(Supplied material):

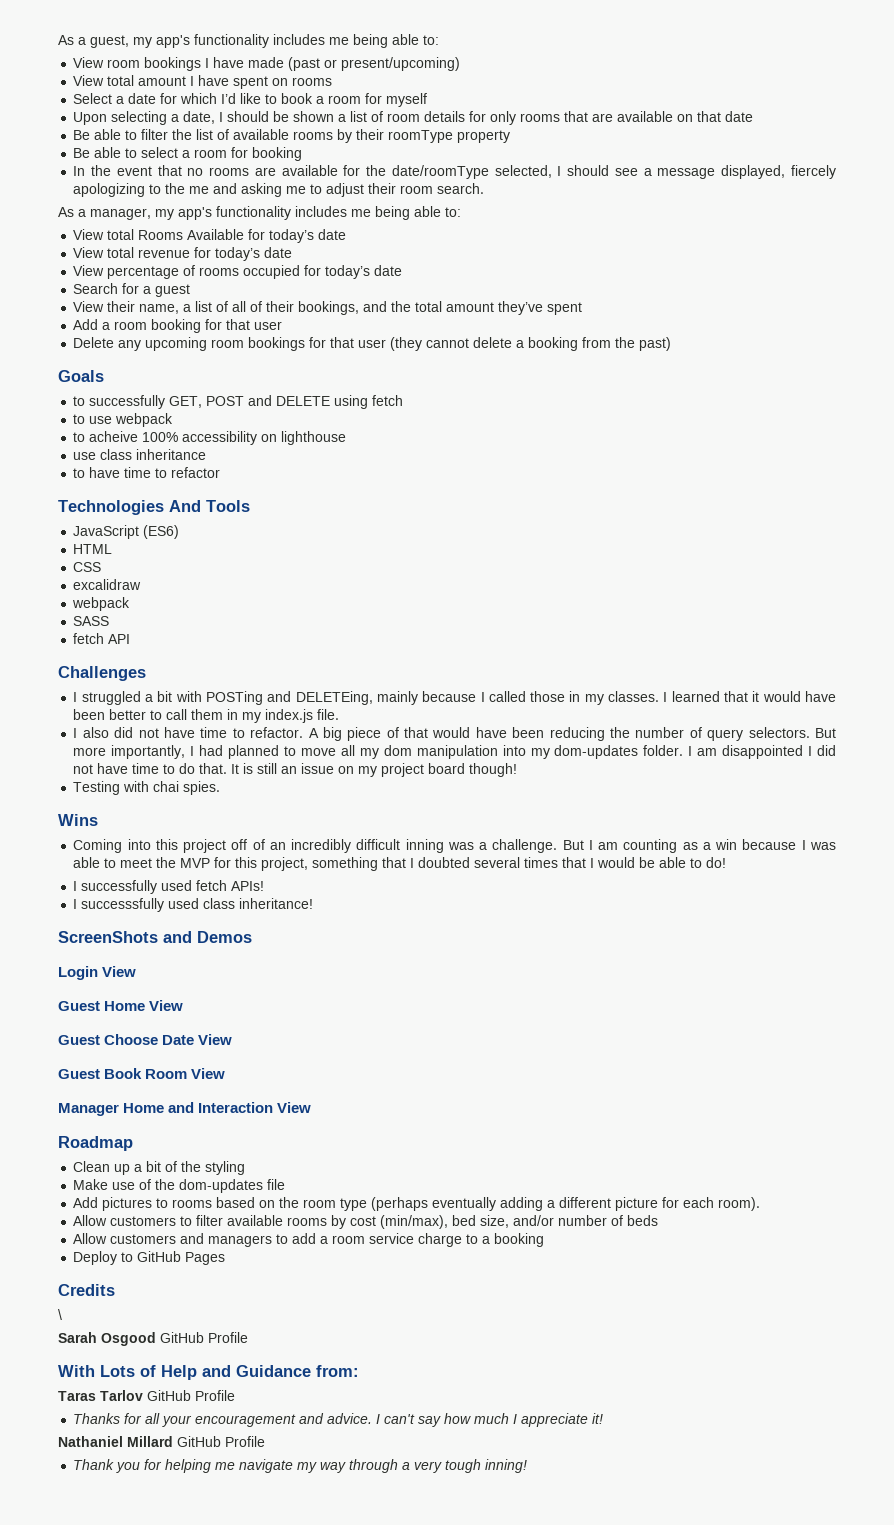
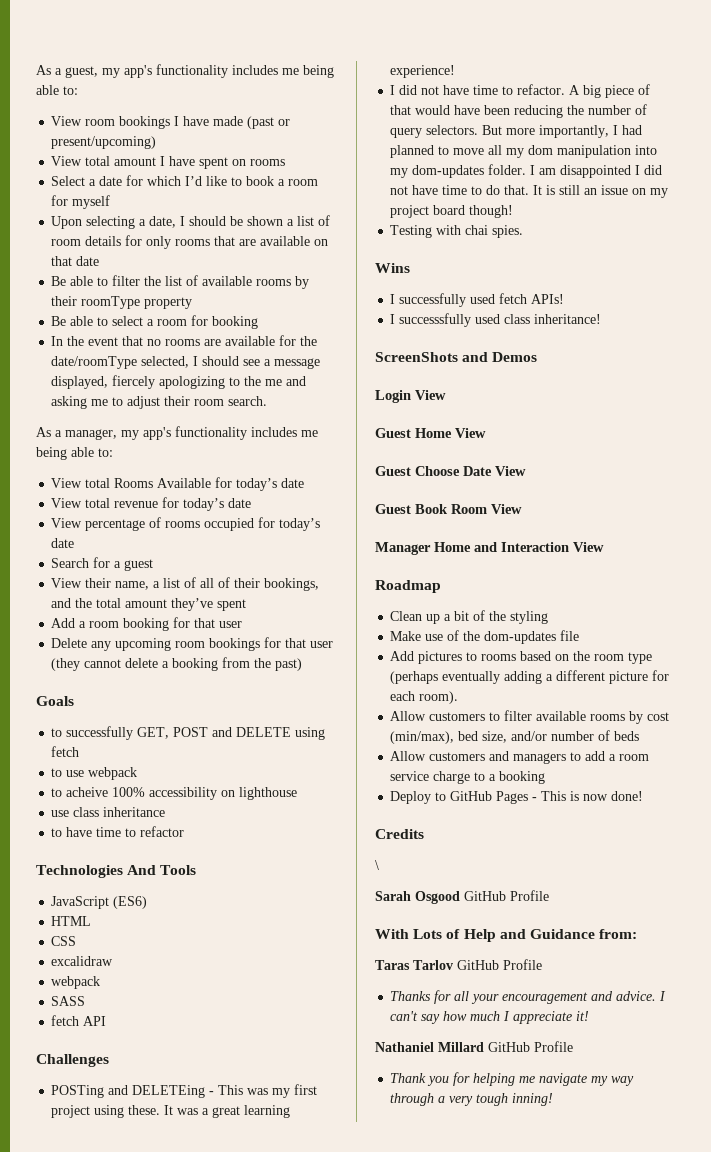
[73,691,836,705] [73,709,340,723] [73,727,109,738] I struggled a bit with POSTing and DELETEing, mainly because I called those in my classes. I learned that it would have been better to call them in my index.js file. // I also -> [51,1084,318,1098] [51,1105,291,1118] [390,65,456,78] [390,85,396,95] POSTing and DELETEing - This was my first project using these. It was a great learning experience! // I
[73,839,836,853] [73,857,727,871] // Coming into this project off of an incredibly difficult inning was a challenge. But I am counting as a win because I was able to meet the MVP for this project, something that I doubted several times that I would be able to do! -> (410, 268) none
(226, 1258) none -> [532,791,644,801] - This is now done!

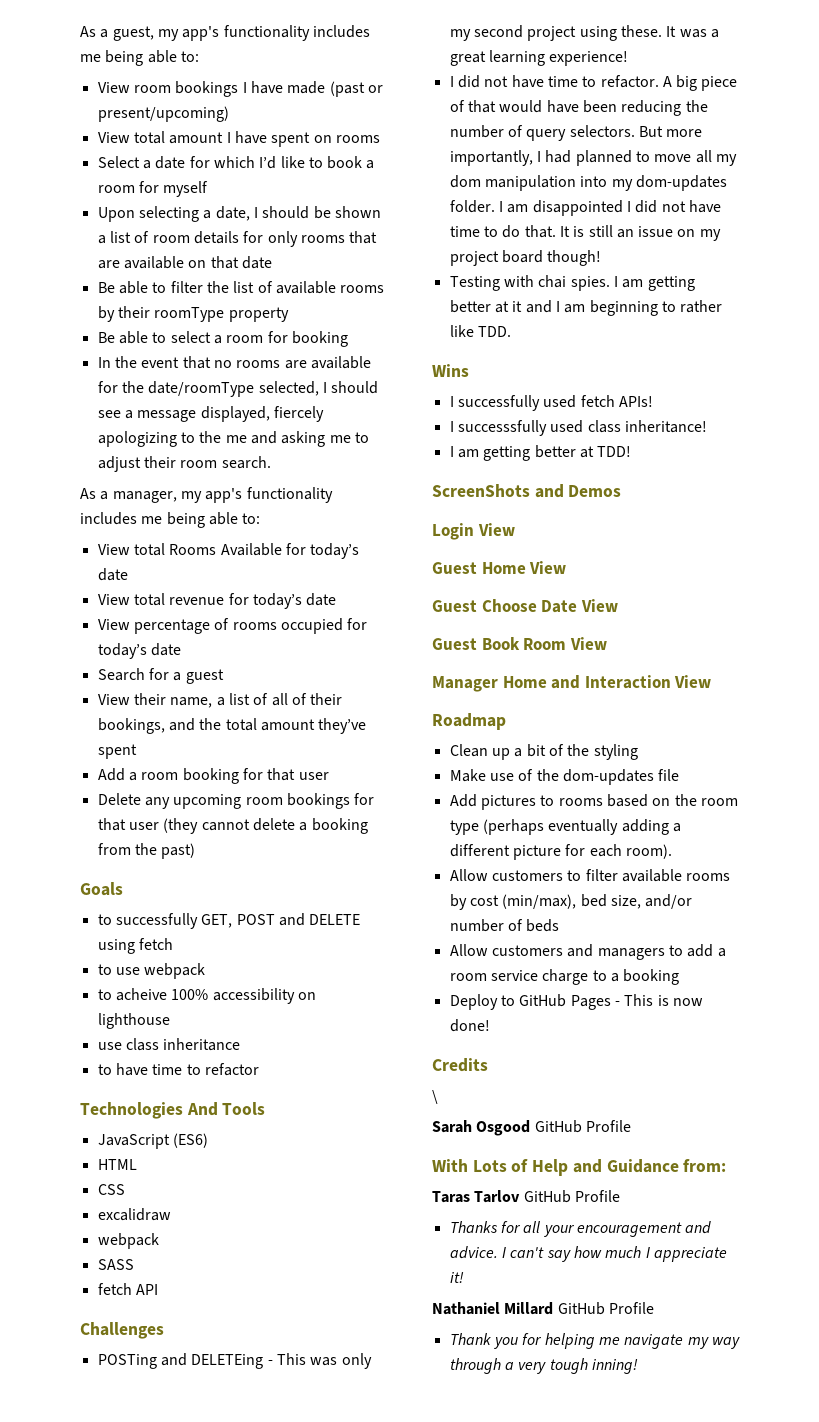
[272,1084,318,1098] my first -> [341,1353,372,1369] [449,25,523,41] only my second
(524, 231) none -> [613,276,695,291] [449,300,723,316] [449,325,511,337] I am getting better at it and I am beginning to rather like TDD.
(602, 319) none -> [449,445,632,461] // I am getting better at TDD!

(Your objective): The required output is every line from the one containing "(226, 1258) none" through the last line of the data above, restated exactly and without pictures.

(Response to the task):
(226, 1258) none -> [532,791,644,801] - This is now done!

[272,1084,318,1098] my first -> [341,1353,372,1369] [449,25,523,41] only my second
(524, 231) none -> [613,276,695,291] [449,300,723,316] [449,325,511,337] I am getting better at it and I am beginning to rather like TDD.
(602, 319) none -> [449,445,632,461] // I am getting better at TDD!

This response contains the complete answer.